Noyce noted that providers looking to find the home health coverage and documentation requirements, in order to stay on the right side of compliance rules, should be aware that all of the information is available to the public.

“All of the things are published, everything’s available to you without having to spend a dime of extra money, and it’s all in the public domain,” she said.

Source: WellSky

On CMS’ site, providers will find access to the Medicare benefit policy manual chapter seven, which includes all of the coverage requirements that home health agencies have to follow to be able to get paid. Noyce referred to chapter seven as the provider’s “bible.”

“Don’t confuse this with the conditions of participation that surveyors use,” Noyce said. “These are the things that the Medicare administrative contractors are told they have to follow to look at your claims, and see if [providers] followed the rules for coverage.”
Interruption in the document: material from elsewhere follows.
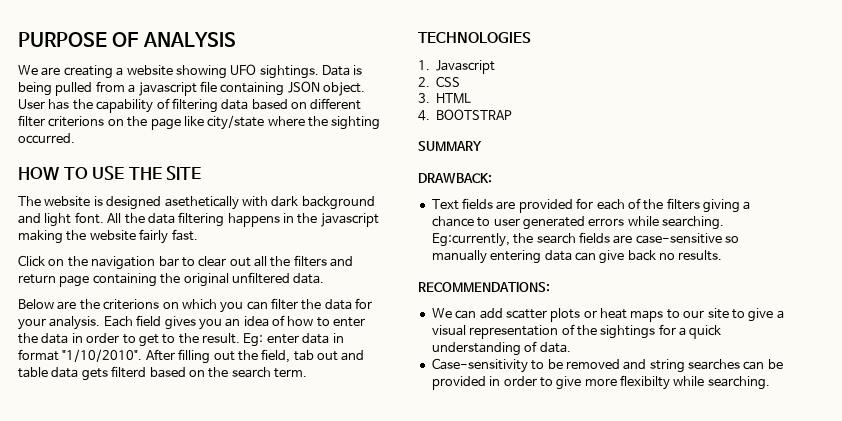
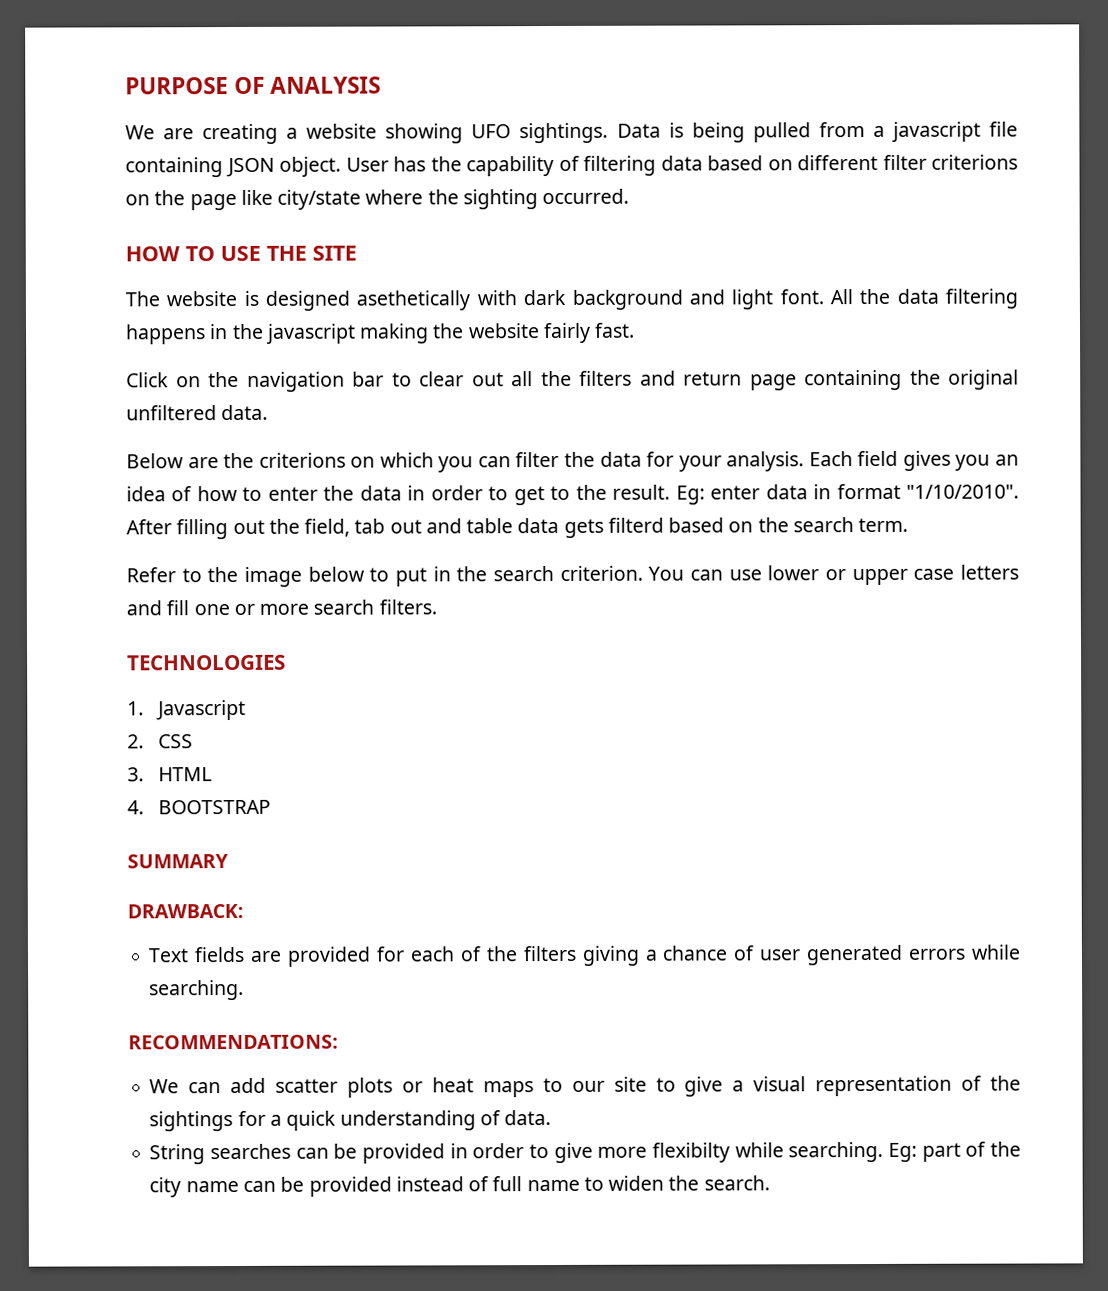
(307, 373) none -> [126,564,1019,587] [126,599,437,616] // Refer to the image below to put in the search criterion. You can use lower or upper case letters and fill one or more search filters.
[477,217,491,227] to -> [733,945,755,961] of
[431,232,739,247] [431,250,723,264] Eg:currently, the search fields are case-sensitive so manually entering data can give back no results. -> (245, 990) none
[431,358,685,373] Case-sensitivity to be removed and string -> [149,1144,206,1165] String
(770, 383) none -> [888,1141,1021,1162] [149,1175,770,1198] Eg: part of the city name can be provided instead of full name to widen the search.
During the presentation, Noyce also went over the top five denial reasons. Each Medicare administrative contractor publishes their own top five.

Source: WellSky

One of the denial reasons that overlapped across multiple Medicare administrative contractors was the medical necessity for skilled nursing services not being supported by documentation.
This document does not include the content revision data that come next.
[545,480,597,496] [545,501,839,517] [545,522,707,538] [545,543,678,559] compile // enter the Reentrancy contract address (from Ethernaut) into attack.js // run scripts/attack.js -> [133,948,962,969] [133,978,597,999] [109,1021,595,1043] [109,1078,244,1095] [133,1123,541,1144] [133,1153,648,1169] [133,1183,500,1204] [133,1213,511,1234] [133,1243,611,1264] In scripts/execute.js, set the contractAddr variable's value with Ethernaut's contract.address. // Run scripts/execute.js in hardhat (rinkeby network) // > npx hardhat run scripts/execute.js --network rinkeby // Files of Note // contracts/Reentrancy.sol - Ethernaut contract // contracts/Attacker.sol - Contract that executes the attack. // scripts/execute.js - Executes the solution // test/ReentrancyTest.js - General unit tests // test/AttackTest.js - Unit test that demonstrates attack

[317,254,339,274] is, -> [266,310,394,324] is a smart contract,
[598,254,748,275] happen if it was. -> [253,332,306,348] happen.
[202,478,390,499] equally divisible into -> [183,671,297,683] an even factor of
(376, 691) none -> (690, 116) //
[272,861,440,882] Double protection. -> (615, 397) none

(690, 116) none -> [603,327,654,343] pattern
“I’ve seen a lot of patient records where I can tell that the nurse did what they should have done, but the way they documented it does not tell me that they needed a nurse’s skill,” Noyce said. “I highly recommend that you be very specific. Refer to the patient’s condition frequently and specifically, not just their diagnosis, but how what you’re doing impacts them individually. Show how what you’re doing is medically necessary.”

Ultimately, Noyce believes that clinical notes can save providers, though it often sinks them.

“I’ve seen so many inadequate notes when I know that the clinician is competent and doing great care, but they don’t give me a reason to show that they deserve payments,” she said. “They don’t show me that they follow the rules.”

It’s important for providers to write clinical notes that accurately describe the patient’s reaction to care, record a detailed picture of the treatment and explain next steps.

“Avoid vague or subjective descriptions of the patient’s care,” Noyce said. “Never write, ‘The patient tolerated treatment well, caregiver instructed in medication management, continue with plan of care’ — be specific please.”